SOURCE INFORMATION -
§

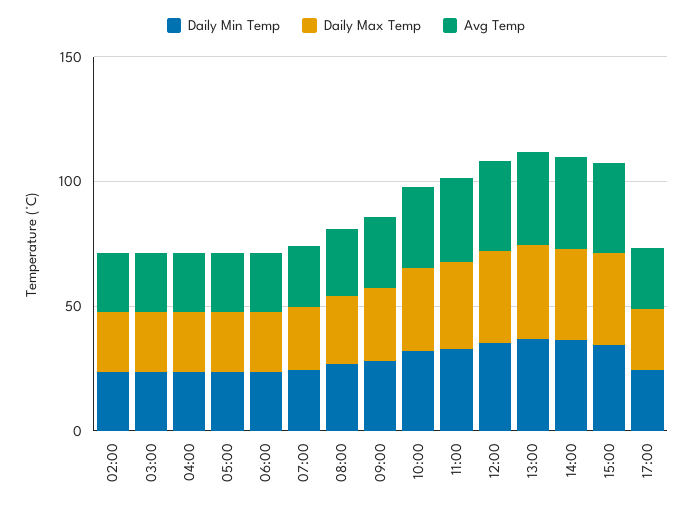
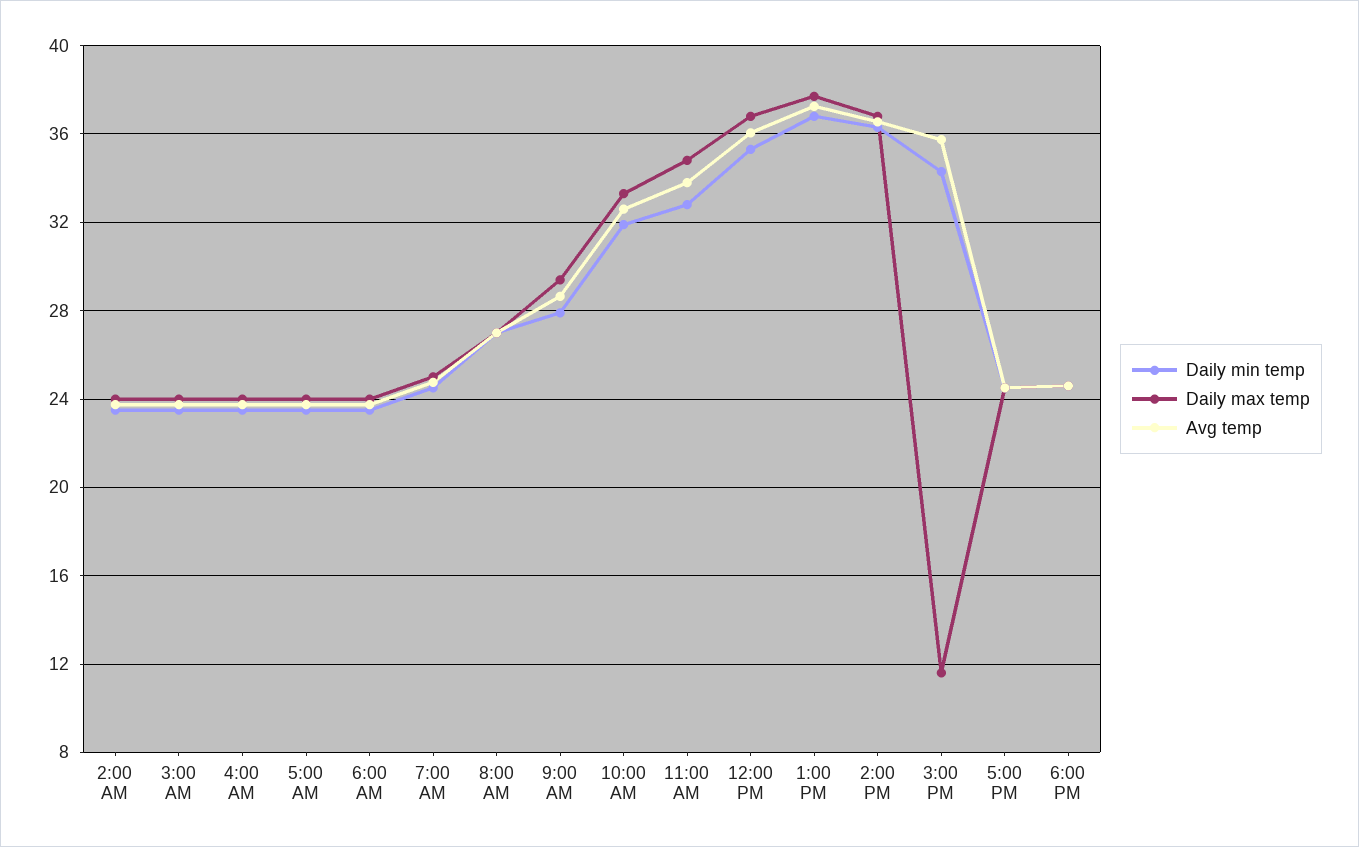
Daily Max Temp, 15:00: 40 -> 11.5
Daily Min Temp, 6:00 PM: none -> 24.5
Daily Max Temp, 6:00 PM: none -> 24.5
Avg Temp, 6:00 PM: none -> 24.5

§

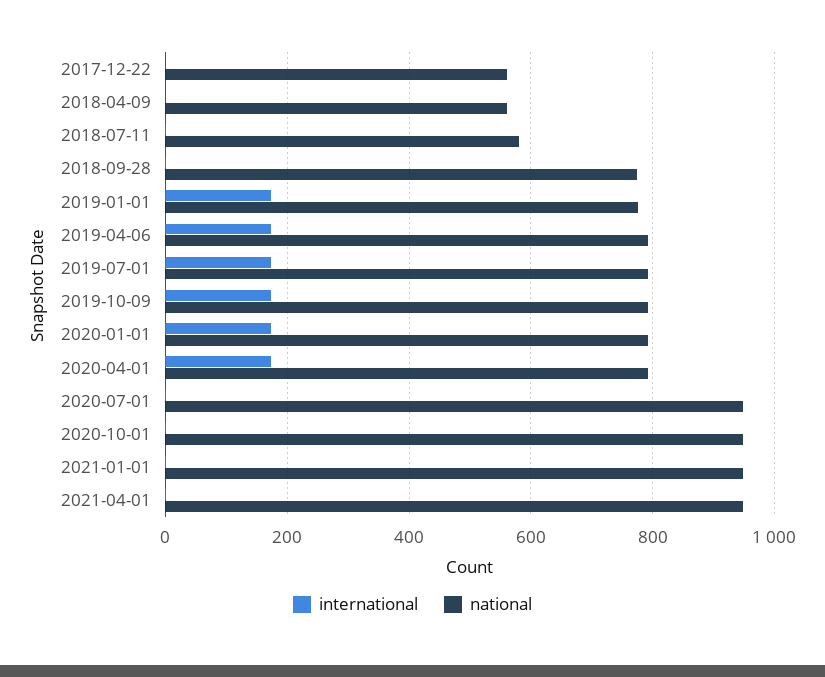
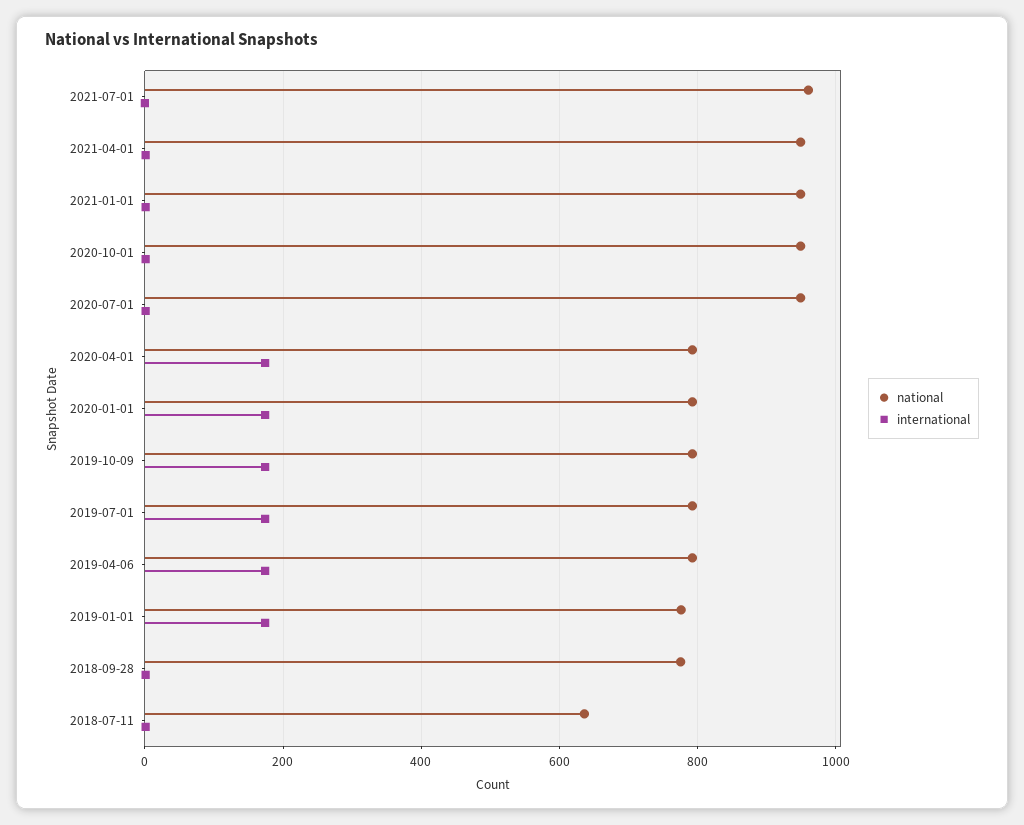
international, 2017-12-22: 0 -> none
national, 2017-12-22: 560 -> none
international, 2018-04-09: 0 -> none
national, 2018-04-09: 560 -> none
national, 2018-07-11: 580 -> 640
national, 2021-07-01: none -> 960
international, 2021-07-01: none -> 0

§

WHAT THE TASK ASKS - Quote the listing above, but only from the line that shows "national, 2017-12-22: 560 -> none" through the line that shows "international, 2021-07-01: none -> 0".

ANSWER FOR THE TASK -
national, 2017-12-22: 560 -> none
international, 2018-04-09: 0 -> none
national, 2018-04-09: 560 -> none
national, 2018-07-11: 580 -> 640
national, 2021-07-01: none -> 960
international, 2021-07-01: none -> 0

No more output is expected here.